Mint asked experts to share investing lessons from diamonds' two-decade-long price stagnation and whether modern-day assets like cryptocurrencies will meet the same fate.
Radhika Gupta, MD and CEO, Edelweiss Asset Management Ltd
The key thing is some asset classes can structurally be in decline and not deliver any returns for over 20 years. Commodities are a clear example of this as prices depend on supply and demand, and there's no inherent reason for them to grow over time.
For instance, the diamond market has been disrupted by lab-grown diamonds, which have reduced demand and impacted the value of natural diamonds. This shows how changes in market dynamics or technological advancements can lead to prolonged price stagnation or even a decline.
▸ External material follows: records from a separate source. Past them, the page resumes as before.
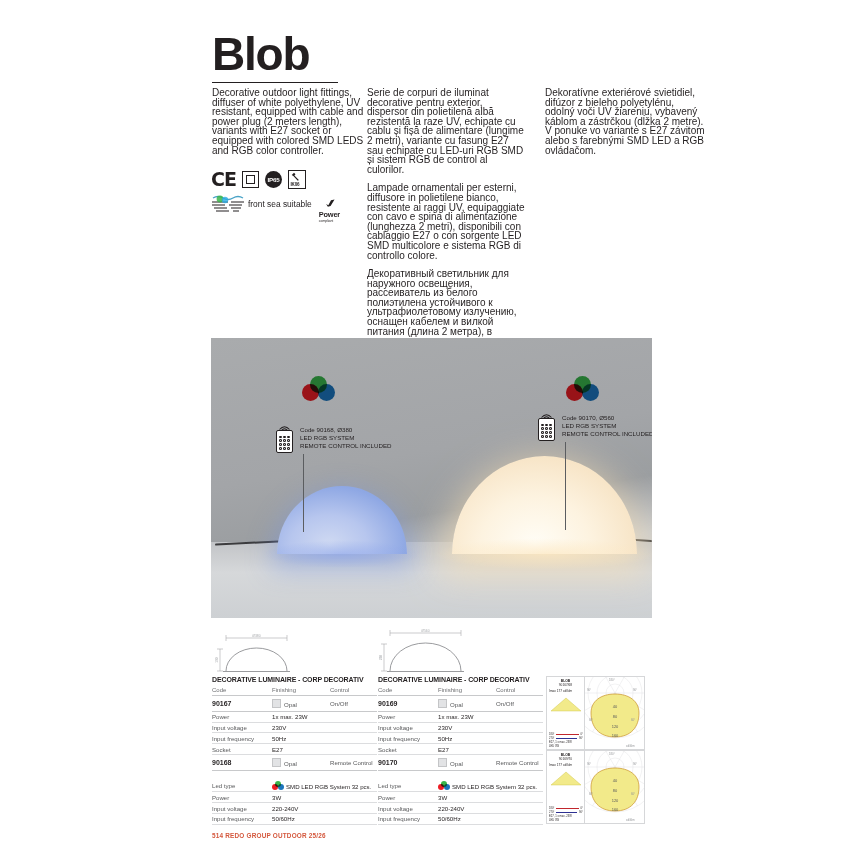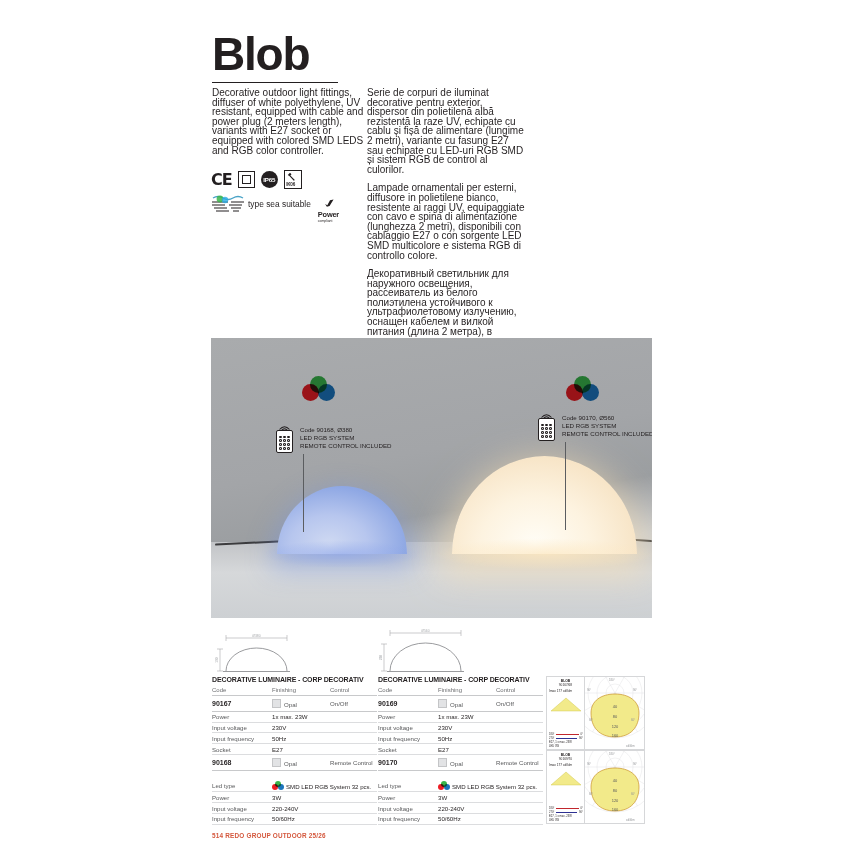--- a/index.html
+++ b/index.html
@@ -141,6 +141,7 @@
   </div>
 
   <div class="desc col3">
+    <p>Dekoratívne exteriérové svietidiel, difúzor z bieleho polyetylénu, odolný voči UV žiareniu, vybavený káblom a zástrčkou (dĺžka 2 metre). V ponuke vo variante s E27 závitom alebo s farebnými SMD LED a RGB ovládačom.</p>
   </div>
 
   <div class="badges">

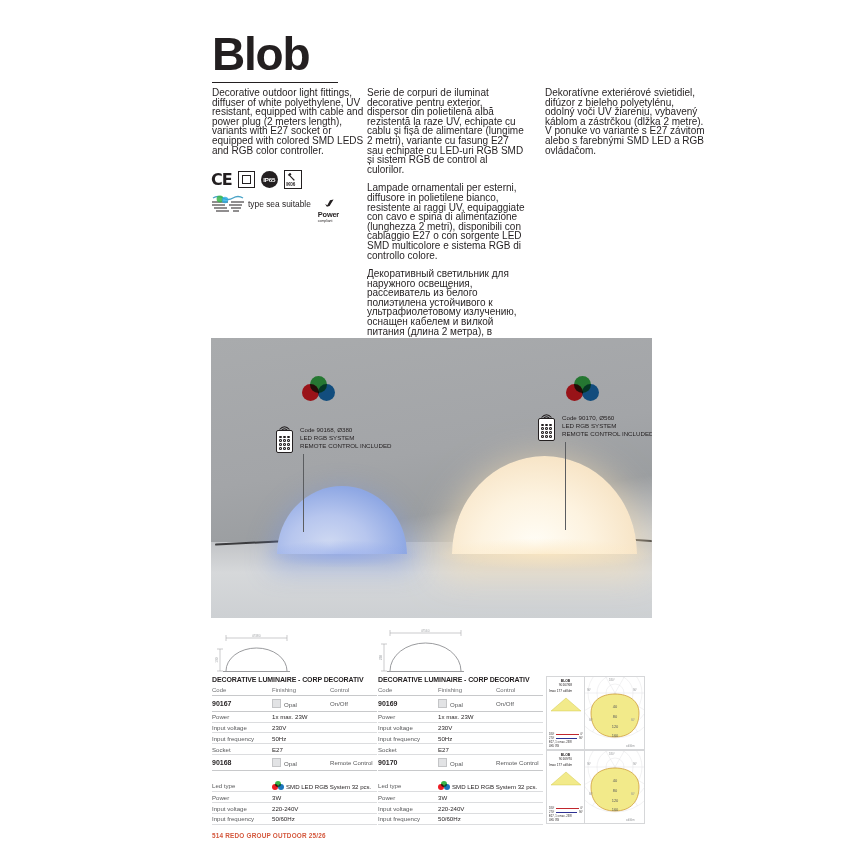--- a/index.html
+++ b/index.html
@@ -26,7 +26,7 @@
   .badges{position:absolute;left:211px;top:168px;width:160px;}
   .badge-row{display:flex;align-items:center;gap:6px;height:22px;}
   .badge-row2{display:flex;align-items:flex-end;gap:7px;margin-top:3px;}
-  .ce{font-size:16px;font-weight:bold;letter-spacing:-1px;line-height:19px;font-family:"DejaVu Sans",sans-serif;}
+  .ce{font-size:19px;font-weight:bold;letter-spacing:-1px;line-height:19px;font-family:"DejaVu Sans",sans-serif;}
   .sq-class{width:15px;height:15px;border:1.6px solid #231f20;display:flex;align-items:center;justify-content:center;}
   .sq-class i{display:block;width:7px;height:7px;border:1.4px solid #231f20;}
   .ip{width:17px;height:17px;border-radius:50%;background:#231f20;color:#fff;font-size:6.2px;font-weight:bold;

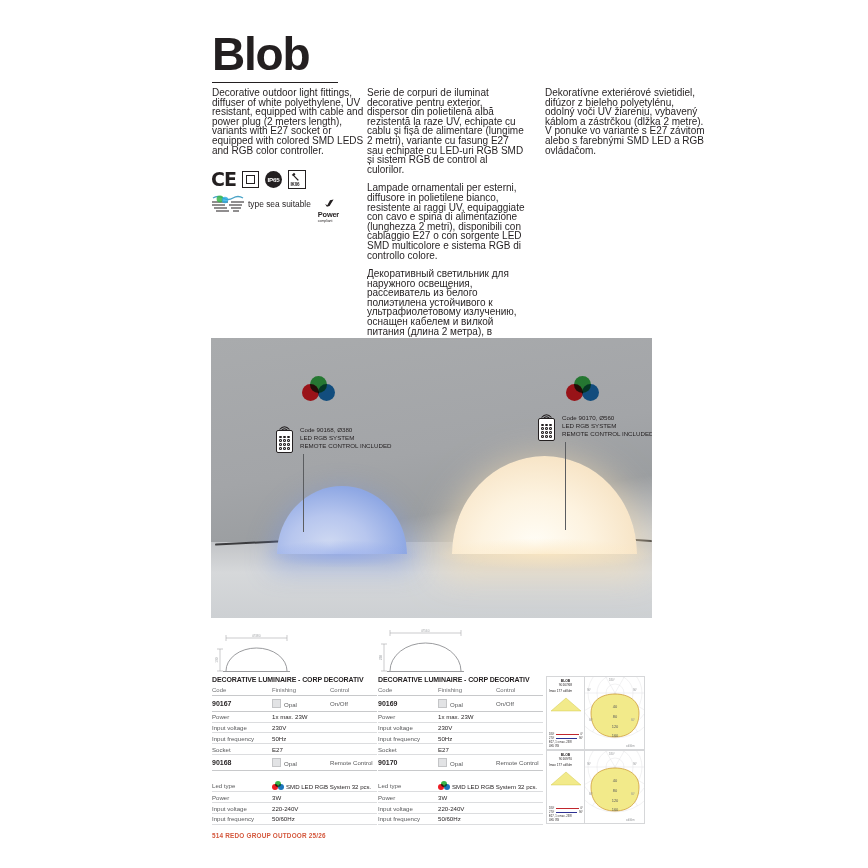--- a/index.html
+++ b/index.html
@@ -171,7 +171,7 @@
             <circle cx="14" cy="5" r="3.2" fill="#29abe2" opacity="0.8"></circle>
           </svg>
         </span>
-        <span class="seatext">type sea suitable</span>
+        <span class="seatext">front sea suitable</span>
       </span>
       <span class="rohs">
         <svg viewBox="0 0 26 9" width="24" height="8">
Unlike equities, commodities don't have a natural growth trajectory and are not long-only assets as they don't create value through advancement.
Equities are different. In a growing economy, firms drive growth through innovation, expansion and productivity, creating long-term value for shareholders, making equities more reliable for wealth creation over time.
While commodities can have a role in a portfolio for diversification or as a short-term hedge against inflation, they are unlikely to deliver steady, long-term growth. Relying on them as the primary driver of wealth may lead to disappointing results.